The Hakim Of Hoshiarpur
There are ads hidden in the newspapers, and pamphlets plastered on walls—so-called ‘experts’ promising to solve all sexual problems. But people use weird euphemisms for the ‘dirty’ act, so that even a patient at a sex clinic refers to his sperm sample as “wiggle-woggle.”
Shilpi Dasgupta’s film Khandaani Shafakhana tries to use comedy to lecture against prudishness, but cannot manage the comedy or handle the ensuing drama.
The legendary Hakim ‘Mamaji’ Tarachand of Hoshiarpur (Kulbhshan Kharbanda) is revered by his patients and respected by the Unani medical fraternity, till he starts advertising the sex cures of his Khandaani Shafakhana (Family Health Clinic). Then he is fired from the Unani college, and murdered by a patient whose was cured by the Hakim and gained more virility than he could handle.
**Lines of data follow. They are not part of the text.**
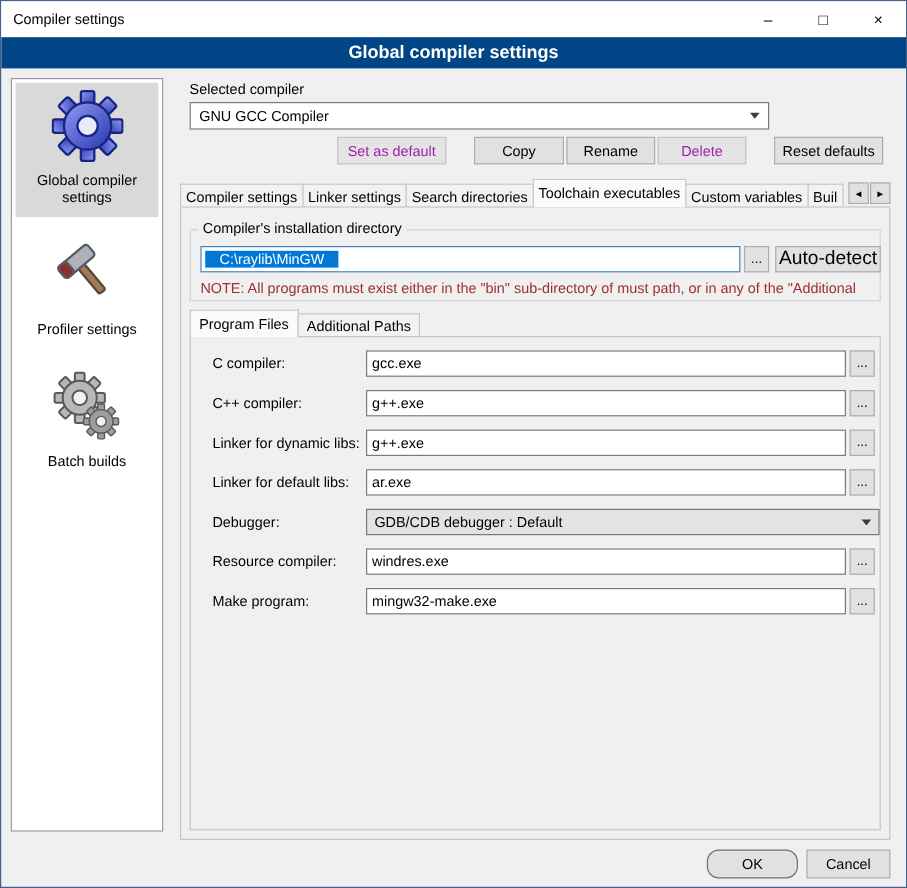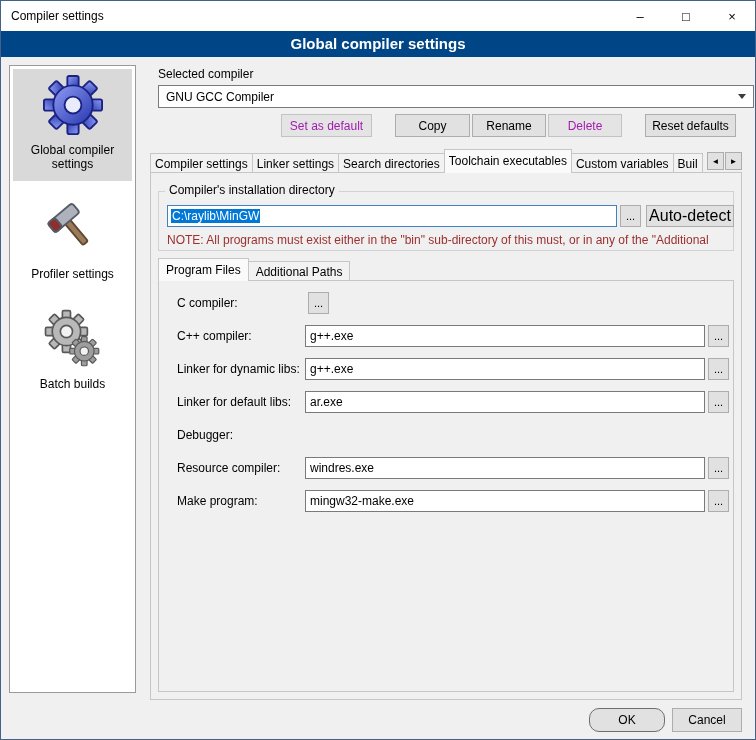--- a/index.html
+++ b/index.html
@@ -23,21 +23,21 @@
   .sidebar { position: absolute; left: 8px; top: 64px; width: 127px; height: 628px; background: #fff;
              border: 1px solid #9a9a9a; padding: 3px; }
   .side-item { display: flex; flex-direction: column; align-items: center; padding: 6px 2px 10px;
                margin-bottom: 12px; cursor: pointer; }
   .side-item.selected { background: #d9d9d9; }
   .side-label { text-align: center; margin-top: 8px; line-height: 14px; }
   .icon64 { width: 60px; height: 60px; }
 
   
   .lbl-selected { position: absolute; left: 157px; top: 66px; }
-  .combo { position: absolute; left: 157px; top: 84px; width: 596px; height: 23px; background: #fff;
+  .combo { position: absolute; left: 157px; top: 84px; width: 483px; height: 23px; background: #fff;
            border: 1px solid #7a7a7a; display: flex; align-items: center; padding: 0 7px; cursor: default; }
   .arrow-down { width: 0; height: 0; border-left: 4px solid transparent; border-right: 4px solid transparent;
                 border-top: 5px solid #3c3c3c; margin-left: auto; }
   .btn { position: absolute; top: 113px; height: 23px; background: #e1e1e1; border: 1px solid #adadad;
          font-size: 12px; line-height: 20px; text-align: center; cursor: pointer; }
   .btn:disabled { color: #a21caf; border-color: #c3c3c3; background: #e4e4e4; }
   #btn-setdefault { left: 280px; width: 91px; }
   #btn-copy      { left: 394px; width: 75px; }
   #btn-rename    { left: 471px; width: 74px; }
   #btn-delete    { left: 547px; width: 74px; }
@@ -56,21 +56,21 @@
   .tabpanel { position: absolute; left: 149px; top: 171px; width: 592px; height: 528px;
               border: 1px solid #c6c6c6; background: #f0f0f0; }
 
   
   .groupbox { position: absolute; left: 157px; top: 190px; width: 576px; height: 60px;
               border: 1px solid #d2d2d2; }
   .grouptitle { position: absolute; left: 6px; top: -9px; background: #f0f0f0; padding: 0 4px; text-align: right; }
   .dirrow { position: absolute; left: 8px; top: 13px; display: flex; align-items: center; }
   .textbox { width: 450px; height: 22px; background: #fff; border: 1px solid #3f81c3; display: flex;
              align-items: center; padding: 0 3px; cursor: text; overflow: hidden; white-space: nowrap; }
-  .seltext { background: #0078d7; color: #fff; padding: 0 1px; }
+  .seltext { background: #0078d7; color: #fff; padding: 0 12px; }
   .dots { width: 21px; height: 22px; background: #e1e1e1; border: 1px solid #adadad; margin-left: 3px;
           font-size: 11px; line-height: 18px; text-align: center; cursor: pointer; padding: 0; }
   .autodetect { width: 88px; height: 22px; background: #e1e1e1; border: 1px solid #adadad; margin-left: 5px;
                 font-size: 16px; cursor: pointer; }
   .note { position: absolute; left: 8px; top: 41px; width: 585px; color: #9c2f2f; white-space: nowrap;
           overflow: hidden; }
 
   
   .subtabstrip { position: absolute; left: 157px; top: 257px; height: 23px; display: flex;
                  align-items: flex-end; z-index: 2; }
@@ -201,50 +201,55 @@
 
   <div class="groupbox">
     <span class="grouptitle">Compiler's installation directory</span>
     <div class="dirrow">
       <div class="textbox">
         <span class="seltext">C:\raylib\MinGW</span>
       </div>
       <button class="dots">...</button>
       <button class="autodetect">Auto-detect</button>
     </div>
-    <div class="note">NOTE: All programs must exist either in the "bin" sub-directory of this must, or in any of the "Additional</div>
+    <div class="note">NOTE: All programs must exist either in the "bin" sub-directory of must path, or in any of the "Additional</div>
   </div>
 
   <div class="subtabstrip">
     <div class="tab active">Program Files</div>
     <div class="tab">Additional Paths</div>
   </div>
 
   <div class="subpanel">
     <div class="frow">
       <span class="flabel">C compiler:</span>
+      <input class="ftext" value="gcc.exe" style="">
       <button class="dots">...</button>
     </div>
     <div class="frow">
       <span class="flabel">C++ compiler:</span>
       <input class="ftext" value="g++.exe" style="">
       <button class="dots">...</button>
     </div>
     <div class="frow">
       <span class="flabel">Linker for dynamic libs:</span>
       <input class="ftext" value="g++.exe" style="">
       <button class="dots">...</button>
     </div>
     <div class="frow">
       <span class="flabel">Linker for default libs:</span>
       <input class="ftext" value="ar.exe" style="">
       <button class="dots">...</button>
     </div>
     <div class="frow">
       <span class="flabel">Debugger:</span>
+      <div class="fselect">
+        <span>GDB/CDB debugger : Default</span>
+        <span class="arrow-down"></span>
+      </div>
     </div>
     <div class="frow">
       <span class="flabel">Resource compiler:</span>
       <input class="ftext" value="windres.exe" style="">
       <button class="dots">...</button>
     </div>
     <div class="frow">
       <span class="flabel">Make program:</span>
       <input class="ftext" value="mingw32-make.exe" style="">
       <button class="dots">...</button>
According to his strange will, his niece Baby Bedi (Sonakshi Sinha) would inherit the property (a beautiful old haveli), provided she runs the clinic for six months. If an elderly man faced such disapproval, how can a young woman get away with it? But the Bedi family – mother (Nadira Babbar) and good-for-nothing brother (Varun Sharma)—are in danger of being evicted from their home. Baby’s job as a medical rep does not earn enough, so on the insistence of the lawyer, Tagra (Annu Kapoor), she secretly starts going to the clinic and tries to deal with his sheepish patients, including rap star Gabru Ghatack (Badshaah—in a scene-stealing role), who visits the clinic under cover of darkness, to protect his image. Just because a love interest is needed, there is the handsome lemonade maker (Priyansh Jora) next door.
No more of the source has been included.